Play about hydraulic fracturing presented for high school students, residents

Play about hydraulic fracturing presented for high school students, residents by Jeremy Fugleberg, March 17, 2012, Capser Star-Tribune
It’s a dramatic retake on a 130-year-old play by Norwegian playwright Henrik Ibsen called “Enemy of the People,” which centers on a scientist’s discovery that tanneries are poisoning the hot springs on which his town’s economy depends. The updated version was written by Deanna Neil. It examines how the use of fracking by a company to break open trapped gas underground also fractures a family and a small town in New York when a local scientist discovers a water well polluted by natural gas…. In Neil’s version, a scientist named Thomasin Stockmann is employed by the reservoir board. She finds out that laboratory tests have discovered methane and “toxic fracking chemicals” in an abandoned water well. Thomasin tells her brother, Peter, who is also the town’s mayor.
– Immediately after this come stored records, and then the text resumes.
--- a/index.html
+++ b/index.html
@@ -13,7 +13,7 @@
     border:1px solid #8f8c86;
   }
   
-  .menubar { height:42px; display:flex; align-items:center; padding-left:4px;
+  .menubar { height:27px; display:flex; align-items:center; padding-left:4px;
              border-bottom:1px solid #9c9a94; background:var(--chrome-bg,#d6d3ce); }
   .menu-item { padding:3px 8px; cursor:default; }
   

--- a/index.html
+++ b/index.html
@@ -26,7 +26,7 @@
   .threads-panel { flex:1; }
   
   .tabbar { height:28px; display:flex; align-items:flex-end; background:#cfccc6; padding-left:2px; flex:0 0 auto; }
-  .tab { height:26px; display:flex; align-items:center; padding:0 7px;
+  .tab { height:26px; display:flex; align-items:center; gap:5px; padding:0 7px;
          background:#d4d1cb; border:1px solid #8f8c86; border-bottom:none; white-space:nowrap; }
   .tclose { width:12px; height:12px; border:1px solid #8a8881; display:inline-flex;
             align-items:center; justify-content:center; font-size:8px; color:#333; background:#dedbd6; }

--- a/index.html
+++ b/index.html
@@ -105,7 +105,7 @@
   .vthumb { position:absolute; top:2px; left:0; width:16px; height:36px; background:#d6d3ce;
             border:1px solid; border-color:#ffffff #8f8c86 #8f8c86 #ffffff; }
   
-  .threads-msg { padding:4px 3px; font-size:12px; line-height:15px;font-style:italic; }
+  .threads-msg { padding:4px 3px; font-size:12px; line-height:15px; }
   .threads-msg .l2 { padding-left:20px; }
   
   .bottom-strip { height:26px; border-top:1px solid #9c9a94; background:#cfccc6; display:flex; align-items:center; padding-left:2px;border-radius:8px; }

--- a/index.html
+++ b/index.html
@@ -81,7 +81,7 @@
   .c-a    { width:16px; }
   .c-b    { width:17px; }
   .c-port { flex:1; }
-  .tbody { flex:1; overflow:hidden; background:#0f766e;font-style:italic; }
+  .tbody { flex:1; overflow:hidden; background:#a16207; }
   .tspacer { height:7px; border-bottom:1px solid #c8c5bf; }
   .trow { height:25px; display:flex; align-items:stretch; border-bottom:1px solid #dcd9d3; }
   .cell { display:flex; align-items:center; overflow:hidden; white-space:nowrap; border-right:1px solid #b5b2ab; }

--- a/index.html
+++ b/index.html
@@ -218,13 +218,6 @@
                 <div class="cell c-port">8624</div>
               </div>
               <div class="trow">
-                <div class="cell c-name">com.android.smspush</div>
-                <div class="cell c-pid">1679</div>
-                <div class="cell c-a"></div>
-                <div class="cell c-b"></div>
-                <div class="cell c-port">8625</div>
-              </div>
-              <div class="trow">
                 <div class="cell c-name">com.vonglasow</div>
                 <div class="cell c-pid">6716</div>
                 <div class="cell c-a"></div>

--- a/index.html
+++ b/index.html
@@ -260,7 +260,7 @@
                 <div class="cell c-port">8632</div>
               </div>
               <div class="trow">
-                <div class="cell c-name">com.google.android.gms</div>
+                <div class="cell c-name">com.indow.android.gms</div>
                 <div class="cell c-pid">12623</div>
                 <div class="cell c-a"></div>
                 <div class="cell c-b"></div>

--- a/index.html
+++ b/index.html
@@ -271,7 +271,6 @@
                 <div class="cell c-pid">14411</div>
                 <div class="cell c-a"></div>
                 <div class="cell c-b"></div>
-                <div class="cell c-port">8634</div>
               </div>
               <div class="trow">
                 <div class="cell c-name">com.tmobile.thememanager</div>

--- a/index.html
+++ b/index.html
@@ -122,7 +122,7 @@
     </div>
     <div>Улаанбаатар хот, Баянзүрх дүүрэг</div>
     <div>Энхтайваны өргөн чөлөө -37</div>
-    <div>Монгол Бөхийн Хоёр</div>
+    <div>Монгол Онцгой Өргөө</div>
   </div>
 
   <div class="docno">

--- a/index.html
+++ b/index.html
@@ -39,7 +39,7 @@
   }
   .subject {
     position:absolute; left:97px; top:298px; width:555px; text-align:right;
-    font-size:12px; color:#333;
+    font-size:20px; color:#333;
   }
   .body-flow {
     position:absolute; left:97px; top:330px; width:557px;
While Peter urges caution and a methodical, public relations-friendly approach to examining the well-testing results, Thomasin spreads the news and hands off the investigation results to the local paper, believing local residents will be happy she discovered the pollution before anyone got hurt. The following, almost inevitable, chain of events rallies the town and local media against Thomasin and the report, which are attacked for putting local jobs and economic development at risk and requiring what would probably be an expensive fix….Encana Corp., which has taken fire for its natural gas development in a field near Pavillion and elsewhere in Wyoming, was invited to attend the reading but instead submitted a comment about the importance of safe natural gas development and good water. … “Does the money that fracking makes outweigh the problems?” asked the student…. “At what point does the affected water affect us?” “Why is panic never an initial reaction to problems such as this?”